DATASET START

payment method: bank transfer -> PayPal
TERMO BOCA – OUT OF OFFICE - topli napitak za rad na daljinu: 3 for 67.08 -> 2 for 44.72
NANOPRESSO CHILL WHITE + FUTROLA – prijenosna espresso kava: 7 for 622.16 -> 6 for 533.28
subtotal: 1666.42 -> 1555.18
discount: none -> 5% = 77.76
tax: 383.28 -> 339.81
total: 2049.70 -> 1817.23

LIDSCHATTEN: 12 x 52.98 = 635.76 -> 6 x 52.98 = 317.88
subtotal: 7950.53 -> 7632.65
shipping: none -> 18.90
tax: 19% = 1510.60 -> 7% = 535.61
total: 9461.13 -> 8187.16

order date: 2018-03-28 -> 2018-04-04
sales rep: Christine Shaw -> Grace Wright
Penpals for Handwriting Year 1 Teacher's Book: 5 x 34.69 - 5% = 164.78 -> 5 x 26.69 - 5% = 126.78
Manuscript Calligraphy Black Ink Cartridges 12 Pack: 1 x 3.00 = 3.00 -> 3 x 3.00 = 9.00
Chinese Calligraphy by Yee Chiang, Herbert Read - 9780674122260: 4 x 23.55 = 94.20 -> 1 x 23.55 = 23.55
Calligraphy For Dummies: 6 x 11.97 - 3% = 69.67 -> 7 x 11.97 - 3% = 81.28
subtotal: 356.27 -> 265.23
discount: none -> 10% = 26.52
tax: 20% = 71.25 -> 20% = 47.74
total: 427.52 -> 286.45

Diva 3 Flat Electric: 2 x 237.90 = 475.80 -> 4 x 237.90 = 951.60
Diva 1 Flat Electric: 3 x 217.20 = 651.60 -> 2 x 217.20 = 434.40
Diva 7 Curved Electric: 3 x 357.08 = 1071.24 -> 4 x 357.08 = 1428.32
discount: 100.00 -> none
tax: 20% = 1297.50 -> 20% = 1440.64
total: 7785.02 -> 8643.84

DATASET END

WORK TASK
Set down an exact copy of the entries above.

SOLUTION
payment method: bank transfer -> PayPal
TERMO BOCA – OUT OF OFFICE - topli napitak za rad na daljinu: 3 for 67.08 -> 2 for 44.72
NANOPRESSO CHILL WHITE + FUTROLA – prijenosna espresso kava: 7 for 622.16 -> 6 for 533.28
subtotal: 1666.42 -> 1555.18
discount: none -> 5% = 77.76
tax: 383.28 -> 339.81
total: 2049.70 -> 1817.23

LIDSCHATTEN: 12 x 52.98 = 635.76 -> 6 x 52.98 = 317.88
subtotal: 7950.53 -> 7632.65
shipping: none -> 18.90
tax: 19% = 1510.60 -> 7% = 535.61
total: 9461.13 -> 8187.16

order date: 2018-03-28 -> 2018-04-04
sales rep: Christine Shaw -> Grace Wright
Penpals for Handwriting Year 1 Teacher's Book: 5 x 34.69 - 5% = 164.78 -> 5 x 26.69 - 5% = 126.78
Manuscript Calligraphy Black Ink Cartridges 12 Pack: 1 x 3.00 = 3.00 -> 3 x 3.00 = 9.00
Chinese Calligraphy by Yee Chiang, Herbert Read - 9780674122260: 4 x 23.55 = 94.20 -> 1 x 23.55 = 23.55
Calligraphy For Dummies: 6 x 11.97 - 3% = 69.67 -> 7 x 11.97 - 3% = 81.28
subtotal: 356.27 -> 265.23
discount: none -> 10% = 26.52
tax: 20% = 71.25 -> 20% = 47.74
total: 427.52 -> 286.45

Diva 3 Flat Electric: 2 x 237.90 = 475.80 -> 4 x 237.90 = 951.60
Diva 1 Flat Electric: 3 x 217.20 = 651.60 -> 2 x 217.20 = 434.40
Diva 7 Curved Electric: 3 x 357.08 = 1071.24 -> 4 x 357.08 = 1428.32
discount: 100.00 -> none
tax: 20% = 1297.50 -> 20% = 1440.64
total: 7785.02 -> 8643.84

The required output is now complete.